The animal must have weighed somewhere around one hundred and twenty-five pounds, maybe even more than that, while the teen is all of one hundred and ten soaking wet.  If the beast stood on his hind legs, he’d probably look Sam in the eyes.  Sam’s only five feet seven tall and just because he stands on two feet instead of four, he doesn’t feel superior to the animal.  Not at all.

Sam’s rather intimidated by the dog actually, simply because he’s large and plainly muscular and healthy.  He can see his muscles ripple beneath his short, black fur when he moves and he imagines this is the sort of dog has been bred for hunting or fighting.  He doesn’t seem to be the sort of pet who’d be content to lay around all day at his owner’s feet, and not because he’s strong but by the steady gaze of his amber eyes.  He has some strange confidence, it seems to Sam.  The dog isn’t afraid of Sam, he isn’t intimidated, and the teen gets the sense he’s being observed.

It doesn’t make any sense to him and he dismisses these thoughts immediately, moving around the dog and out of the kitchenette area.  He wants to change clothes as he’s been wearing his burger uniform for ten hours already.  His feet hurt and he really wants to take a hot bath to get the smell of burger off him.  I bet that’s what is making the dog excited, he thought.  I smell like a big hamburger.  Sam gets the pot pies in the oven and so he has forty minutes to relax in the tub.  Then they can eat and watch some television or just go to sleep.  That seems like a good idea to him anyway.

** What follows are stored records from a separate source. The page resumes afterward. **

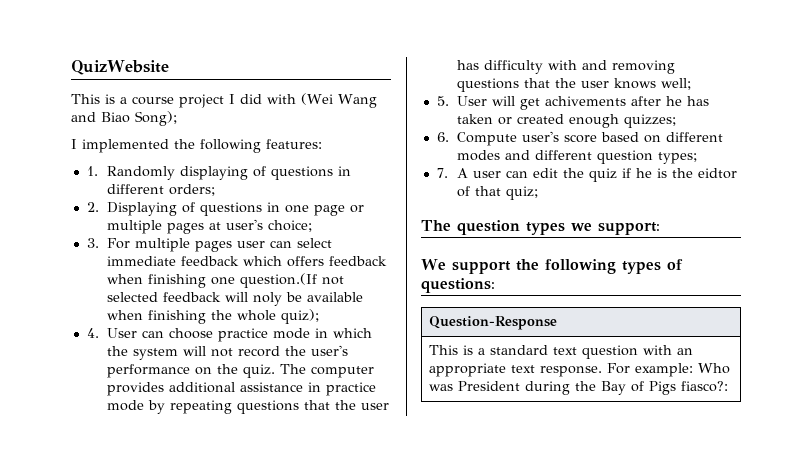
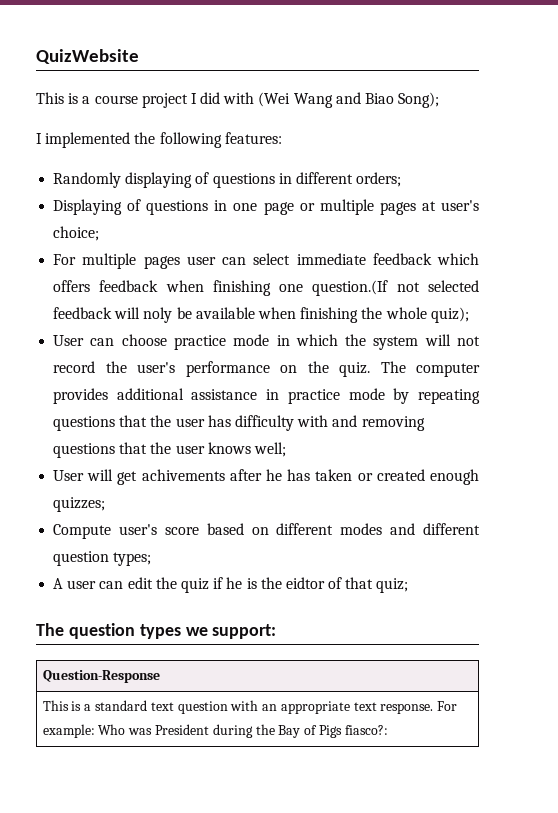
- 1. Randomly displaying of questions in different orders;
+ Randomly displaying of questions in different orders;
- 2. Displaying of questions in one page or multiple pages at user's choice;
+ Displaying of questions in one page or multiple pages at user's choice;
- 3. For multiple pages user can select immediate feedback which offers feedback when finishing one question.(If not selected feedback will noly be available when finishing the whole quiz);
+ For multiple pages user can select immediate feedback which offers feedback when finishing one question.(If not selected feedback will noly be available when finishing the whole quiz);
- 4. User can choose practice mode in which the system will not record the user's performance on the quiz.
+ User can choose practice mode in which the system will not record the user's performance on the quiz.
- 5. User will get achivements after he has taken or created enough quizzes;
+ User will get achivements after he has taken or created enough quizzes;
- 6. Compute user's score based on different modes and different question types;
+ Compute user's score based on different modes and different question types;
- 7. A user can edit the quiz if he is the eidtor of that quiz;
+ A user can edit the quiz if he is the eidtor of that quiz;
- We support the following types of questions:

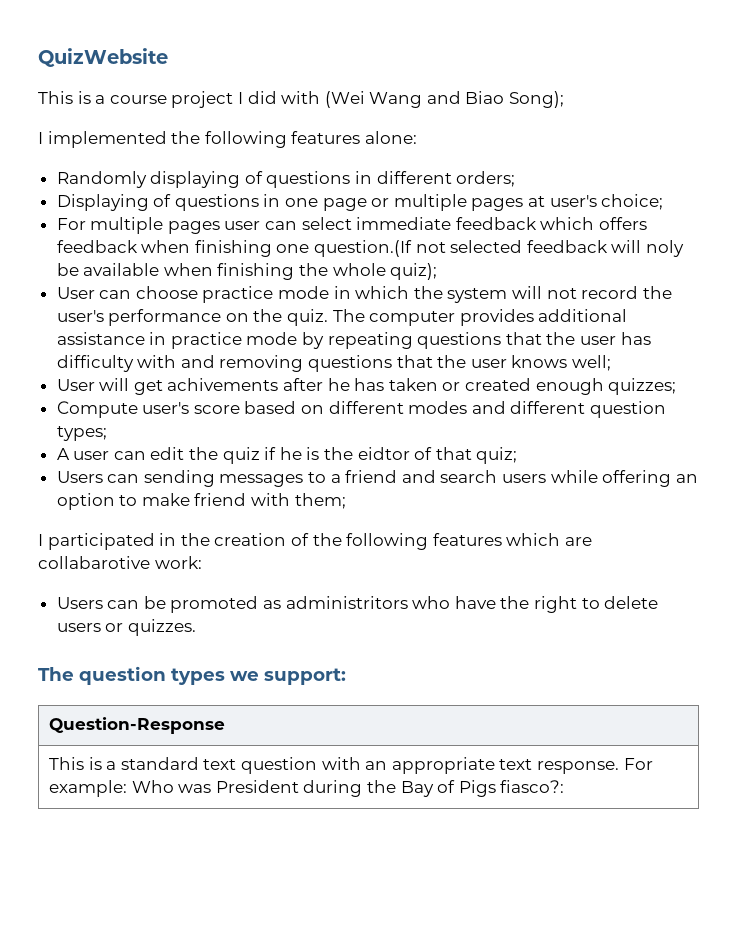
- I implemented the following features:
+ I implemented the following features alone:
+ Users can sending messages to a friend and search users while offering an option to make friend with them;
+ I participated in the creation of the following features which are collabarotive work:
+ Users can be promoted as administritors who have the right to delete users or quizzes.

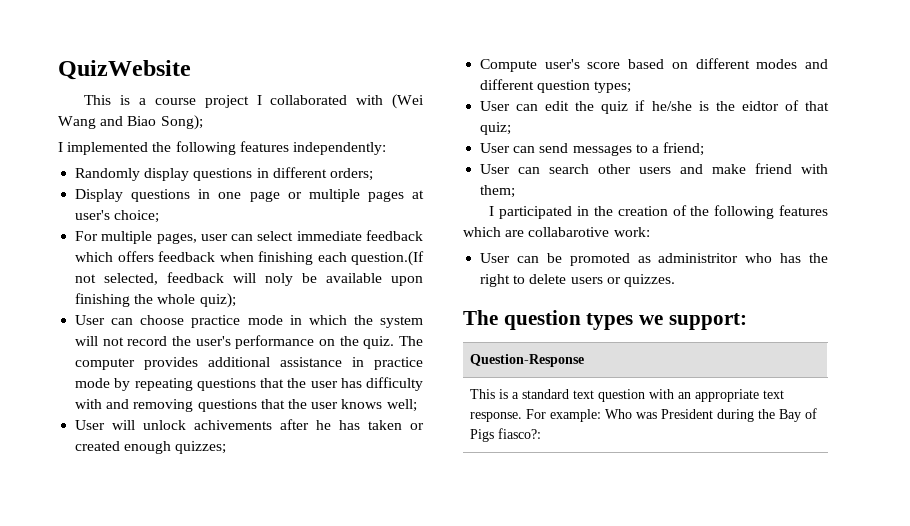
- This is a course project I did with (Wei Wang and Biao Song);
+ This is a course project I collaborated with (Wei Wang and Biao Song);
- I implemented the following features alone:
+ I implemented the following features independently:
- Randomly displaying of questions in different orders;
+ Randomly display questions in different orders;
- Displaying of questions in one page or multiple pages at user's choice;
+ Display questions in one page or multiple pages at user's choice;
- For multiple pages user can select immediate feedback which offers feedback when finishing one question.(If not selected feedback will noly be available when finishing the whole quiz);
+ For multiple pages, user can select immediate feedback which offers feedback when finishing each question.(If not selected, feedback will noly be available upon finishing the whole quiz);
- User will get achivements after he has taken or created enough quizzes;
+ User will unlock achivements after he has taken or created enough quizzes;
- A user can edit the quiz if he is the eidtor of that quiz;
+ User can edit the quiz if he/she is the eidtor of that quiz;
- Users can sending messages to a friend and search users while offering an option to make friend with them;
+ User can send messages to a friend;
+ User can search other users and make friend with them;
- Users can be promoted as administritors who have the right to delete users or quizzes.
+ User can be promoted as administritor who has the right to delete users or quizzes.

“What’s your name, boy?” he asks the dog as it sits on the thin carpet, content to watch the teen as he removes his shirt. “I have to call you something, huh?”

The big dog just stares at the teen, his heavy tail thumping on the floor as the man speaks. He seems to like attention, Sam thought.

“How about ‘Bandit’?” he said with a smile. “Since you stole my heart.”

Sam laughs at his corny joke, yet the dog doesn’t seem to care as teen drapes his shirt over the sofa and starts pulling off his white singlet.

“I guess it doesn’t matter, does it?” Sam said. “I’ll get you home eventually.”

Tomorrow is a day off for him.  He doesn’t have to work again until Sunday, and he has several assignments he’s working on for college to keep him occupied.  Weekends, generally speaking, are rather boring at the moment as he doesn’t know anyone yet, and truth be told he’s enjoying not attending church where he knows he’d meet people much quicker than college.  Spending Friday night cooking chicken pot pies and talking to a dog is the highlight of his social life currently.  Maybe I should start going to church, he thought.  The other students seem very standoffish for some reasonNot like this damn dog.

“Don’t look, Bandit,” he said and laughs lightly, getting another wag as he removes his pants.

The big dog does look, though, and strange as it may seem, Sam feels somewhat self-conscious standing there in his boxers.  The dog is staring at him with his curious amber eyes.  Intelligent eyes, he thought for no particular reason except he reminds him somehow of some creepy men who stares at him back home.  Sam has never been comfortable with that sort of attention, the looks and the hungry gaze of the girls in school, and sometimes older men in the small town where he grew up.  Some of them, elders in his church.